EXERCISE DETAILS
Set down the records that follow in full and without changes.

DATA FOR PROCESSING
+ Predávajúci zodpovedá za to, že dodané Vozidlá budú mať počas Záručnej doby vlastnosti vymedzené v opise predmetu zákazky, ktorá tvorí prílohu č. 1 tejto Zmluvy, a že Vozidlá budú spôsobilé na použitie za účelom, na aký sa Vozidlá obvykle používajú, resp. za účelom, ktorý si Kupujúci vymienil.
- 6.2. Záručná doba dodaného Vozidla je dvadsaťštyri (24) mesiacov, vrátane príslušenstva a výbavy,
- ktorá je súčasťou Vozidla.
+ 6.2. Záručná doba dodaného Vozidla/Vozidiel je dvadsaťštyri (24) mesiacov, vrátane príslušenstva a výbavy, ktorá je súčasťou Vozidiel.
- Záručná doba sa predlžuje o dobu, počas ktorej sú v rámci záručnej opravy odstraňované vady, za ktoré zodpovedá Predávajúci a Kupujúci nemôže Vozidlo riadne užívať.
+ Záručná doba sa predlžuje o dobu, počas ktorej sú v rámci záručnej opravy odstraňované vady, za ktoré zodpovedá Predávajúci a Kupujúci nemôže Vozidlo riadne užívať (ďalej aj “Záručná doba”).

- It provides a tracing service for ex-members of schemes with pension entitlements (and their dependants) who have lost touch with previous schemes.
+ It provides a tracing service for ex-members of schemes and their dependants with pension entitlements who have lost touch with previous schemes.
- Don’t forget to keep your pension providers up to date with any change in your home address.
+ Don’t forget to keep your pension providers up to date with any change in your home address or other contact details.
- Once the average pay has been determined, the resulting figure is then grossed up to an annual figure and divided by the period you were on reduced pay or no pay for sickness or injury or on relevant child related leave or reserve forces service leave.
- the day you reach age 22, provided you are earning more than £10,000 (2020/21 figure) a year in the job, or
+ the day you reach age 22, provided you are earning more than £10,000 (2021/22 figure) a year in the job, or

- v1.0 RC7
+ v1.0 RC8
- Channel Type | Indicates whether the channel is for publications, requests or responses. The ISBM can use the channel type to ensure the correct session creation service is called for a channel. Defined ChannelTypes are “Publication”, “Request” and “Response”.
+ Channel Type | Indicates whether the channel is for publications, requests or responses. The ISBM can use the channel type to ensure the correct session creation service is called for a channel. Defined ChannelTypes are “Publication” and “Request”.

REPLY
+ Predávajúci zodpovedá za to, že dodané Vozidlá budú mať počas Záručnej doby vlastnosti vymedzené v opise predmetu zákazky, ktorá tvorí prílohu č. 1 tejto Zmluvy, a že Vozidlá budú spôsobilé na použitie za účelom, na aký sa Vozidlá obvykle používajú, resp. za účelom, ktorý si Kupujúci vymienil.
- 6.2. Záručná doba dodaného Vozidla je dvadsaťštyri (24) mesiacov, vrátane príslušenstva a výbavy,
- ktorá je súčasťou Vozidla.
+ 6.2. Záručná doba dodaného Vozidla/Vozidiel je dvadsaťštyri (24) mesiacov, vrátane príslušenstva a výbavy, ktorá je súčasťou Vozidiel.
- Záručná doba sa predlžuje o dobu, počas ktorej sú v rámci záručnej opravy odstraňované vady, za ktoré zodpovedá Predávajúci a Kupujúci nemôže Vozidlo riadne užívať.
+ Záručná doba sa predlžuje o dobu, počas ktorej sú v rámci záručnej opravy odstraňované vady, za ktoré zodpovedá Predávajúci a Kupujúci nemôže Vozidlo riadne užívať (ďalej aj “Záručná doba”).

- It provides a tracing service for ex-members of schemes with pension entitlements (and their dependants) who have lost touch with previous schemes.
+ It provides a tracing service for ex-members of schemes and their dependants with pension entitlements who have lost touch with previous schemes.
- Don’t forget to keep your pension providers up to date with any change in your home address.
+ Don’t forget to keep your pension providers up to date with any change in your home address or other contact details.
- Once the average pay has been determined, the resulting figure is then grossed up to an annual figure and divided by the period you were on reduced pay or no pay for sickness or injury or on relevant child related leave or reserve forces service leave.
- the day you reach age 22, provided you are earning more than £10,000 (2020/21 figure) a year in the job, or
+ the day you reach age 22, provided you are earning more than £10,000 (2021/22 figure) a year in the job, or

- v1.0 RC7
+ v1.0 RC8
- Channel Type | Indicates whether the channel is for publications, requests or responses. The ISBM can use the channel type to ensure the correct session creation service is called for a channel. Defined ChannelTypes are “Publication”, “Request” and “Response”.
+ Channel Type | Indicates whether the channel is for publications, requests or responses. The ISBM can use the channel type to ensure the correct session creation service is called for a channel. Defined ChannelTypes are “Publication” and “Request”.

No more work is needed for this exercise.